Setelah dipanen, batang tubuh buah dipotong. Jamur yang rusak dipisahkan dari jamur yang baik, dan jamur dipisahkan pula sesuai dengan ukurannya (warintek.progressio.or.id/pertanian/jtiram.htm).

f.2. Penyimpanan

Setelah penyortiran, kotoran pada jamur dibuang tanpa mencucinya. Jamur tiram disimpan di dalam wadah bersih dan ditempatkan di kamar dengan temperatur 15 0C. Jamur tiram dapat tetap segar selama 5 x 24 jam. Sebelum pengemasan, jamur tiram disemprot dengan larutan natrium bisulfit 0,1 - 0,2 % yang berguna untuk menghambat pembusukan (warintek.progressio.or.id/pertanian/jtiram.htm).

f.3. Pengemasan

Pengemasan dilakukan dalam suatu media sebagai berikut (warintek.progressio.or.id/pertanian/jtiram.htm) :

- Kantung plastik.

- Kantung plastik yang divakum (udara dikeluarkan).

- Wadah plastik putih dan ditutup dengan plastik lembaran tipis.

f.4. Penanganan Lain f.4.1. Pengeringan

Pengeringan jamur tiram dilakukan dengan cara sebagai berikut (warintek.progressio.or.id/pertanian/jtiram.htm) :

1. Jamur tiram direndam dalam air bersih, atau cuci dengan air mengalir.

2. Jamur tiram diiris tipis atau dibiarkan seperti adanya. 3. Kemudian jamur tiram dimasukan ke dalam air

mendidih sebentar, lalu ditiriskan.

4. Jamur tiram dikeringkan di dalam oven listrik atau di atas kompor minyak tanah.

f.4.2. Penambahan senyawa pengawet

Penambahan senyawa pengawet pada jamur tiram dilakukan dengan cara sebagai berikut (warintek.progressio.or.id/pertanian/jtiram.htm) :

1. Jamur tiram utuh dibersihkan dari kotoran jika perlu dengan air mengalir.

2. Kemudian jamur tiram direndam dalam asam sitrat 0,1 % selama 5 menit.
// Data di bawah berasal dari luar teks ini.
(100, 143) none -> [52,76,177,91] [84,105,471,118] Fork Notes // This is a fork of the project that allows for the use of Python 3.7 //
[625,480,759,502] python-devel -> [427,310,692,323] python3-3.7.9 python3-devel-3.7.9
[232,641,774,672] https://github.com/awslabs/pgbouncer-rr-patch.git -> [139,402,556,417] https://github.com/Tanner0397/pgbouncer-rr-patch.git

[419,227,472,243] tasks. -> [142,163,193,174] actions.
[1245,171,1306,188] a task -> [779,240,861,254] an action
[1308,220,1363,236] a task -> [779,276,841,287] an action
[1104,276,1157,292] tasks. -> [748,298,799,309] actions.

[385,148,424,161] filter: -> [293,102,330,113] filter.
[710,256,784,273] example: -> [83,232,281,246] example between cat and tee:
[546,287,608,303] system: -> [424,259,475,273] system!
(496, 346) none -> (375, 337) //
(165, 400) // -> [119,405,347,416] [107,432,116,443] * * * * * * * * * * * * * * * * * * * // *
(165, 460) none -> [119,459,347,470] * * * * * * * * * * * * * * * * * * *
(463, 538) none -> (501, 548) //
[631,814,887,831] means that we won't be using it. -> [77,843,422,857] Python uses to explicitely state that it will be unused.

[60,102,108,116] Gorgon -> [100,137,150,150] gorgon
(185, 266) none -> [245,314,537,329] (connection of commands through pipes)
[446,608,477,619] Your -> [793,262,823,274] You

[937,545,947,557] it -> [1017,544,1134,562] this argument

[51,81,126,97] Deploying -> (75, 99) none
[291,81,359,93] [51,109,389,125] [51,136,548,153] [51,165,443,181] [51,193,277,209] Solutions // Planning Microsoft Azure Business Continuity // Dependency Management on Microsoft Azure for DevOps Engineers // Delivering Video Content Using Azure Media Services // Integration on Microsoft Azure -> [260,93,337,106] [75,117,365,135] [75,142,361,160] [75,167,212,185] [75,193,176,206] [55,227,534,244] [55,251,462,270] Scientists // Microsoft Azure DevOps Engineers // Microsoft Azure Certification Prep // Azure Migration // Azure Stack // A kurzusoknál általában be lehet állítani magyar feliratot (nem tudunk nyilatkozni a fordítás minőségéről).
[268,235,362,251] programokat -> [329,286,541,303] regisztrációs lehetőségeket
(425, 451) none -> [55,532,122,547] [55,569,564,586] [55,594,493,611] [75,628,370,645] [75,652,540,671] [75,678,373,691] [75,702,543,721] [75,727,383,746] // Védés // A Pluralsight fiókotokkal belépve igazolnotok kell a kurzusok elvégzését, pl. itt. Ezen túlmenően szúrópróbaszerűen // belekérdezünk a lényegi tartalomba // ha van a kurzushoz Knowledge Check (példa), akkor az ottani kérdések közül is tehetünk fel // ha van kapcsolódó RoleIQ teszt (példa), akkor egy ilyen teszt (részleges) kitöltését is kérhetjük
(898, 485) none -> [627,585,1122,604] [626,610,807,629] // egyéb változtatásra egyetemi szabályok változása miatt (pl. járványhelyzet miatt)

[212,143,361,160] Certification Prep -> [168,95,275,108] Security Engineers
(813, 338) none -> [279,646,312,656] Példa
3. Jamur tiram dicuci dengan air mengalir lalu dimasukkan ke dalam larutan yang terdiri atas garam dapur (15%), garam sitrat (0,5%), SO2 (1%), kalium bikarbonat (0,1%) dan kalium metabisulfida (<1%) selama 10-15 menit.

4. Jamur tiram ditiriskan kembali sehingga akan awet selama 2 minggu tanpa pengepakan dan 1 bulan bila langsung dipak cara vakum.